Data entries
-------------------------

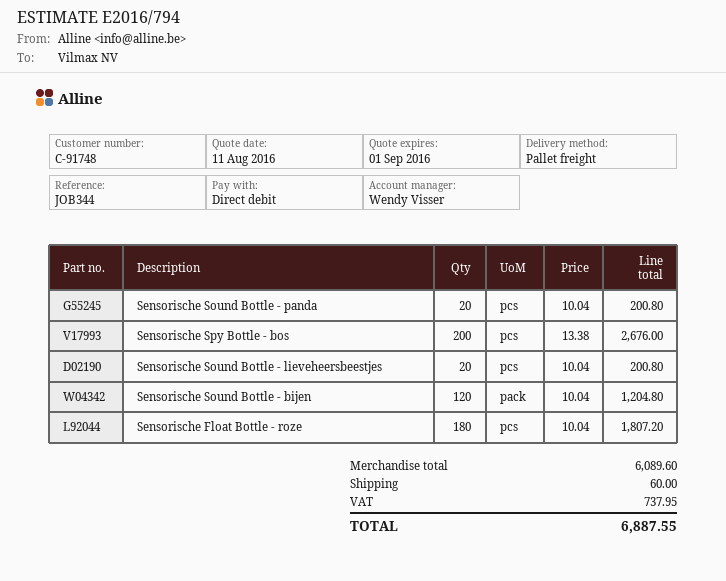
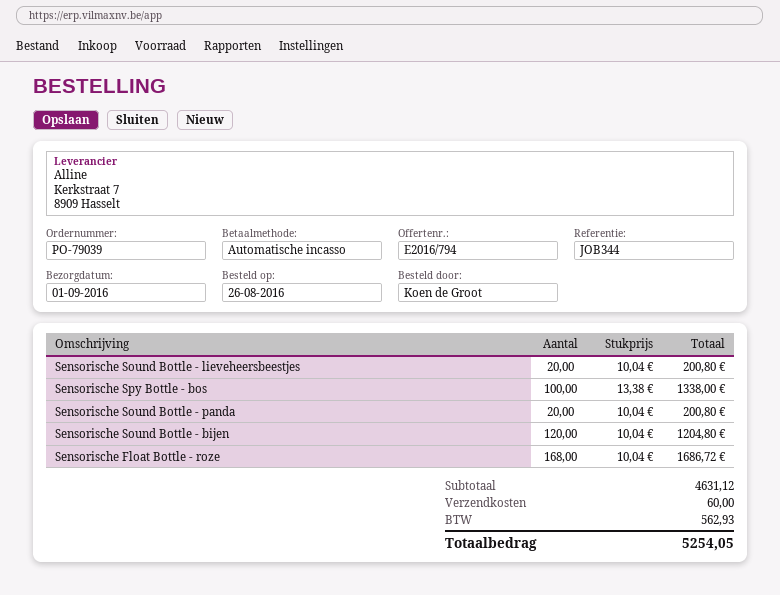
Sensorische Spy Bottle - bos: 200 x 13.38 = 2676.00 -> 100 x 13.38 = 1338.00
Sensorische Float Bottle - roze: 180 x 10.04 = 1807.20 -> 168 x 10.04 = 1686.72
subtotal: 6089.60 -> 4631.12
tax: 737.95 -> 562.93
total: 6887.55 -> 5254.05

-------------------------

_Work required_
Your answer must be the line holding "subtotal: 6089.60 -> 4631.12" plus every later line to the end of the records, copied exactly.

_Answer_
subtotal: 6089.60 -> 4631.12
tax: 737.95 -> 562.93
total: 6887.55 -> 5254.05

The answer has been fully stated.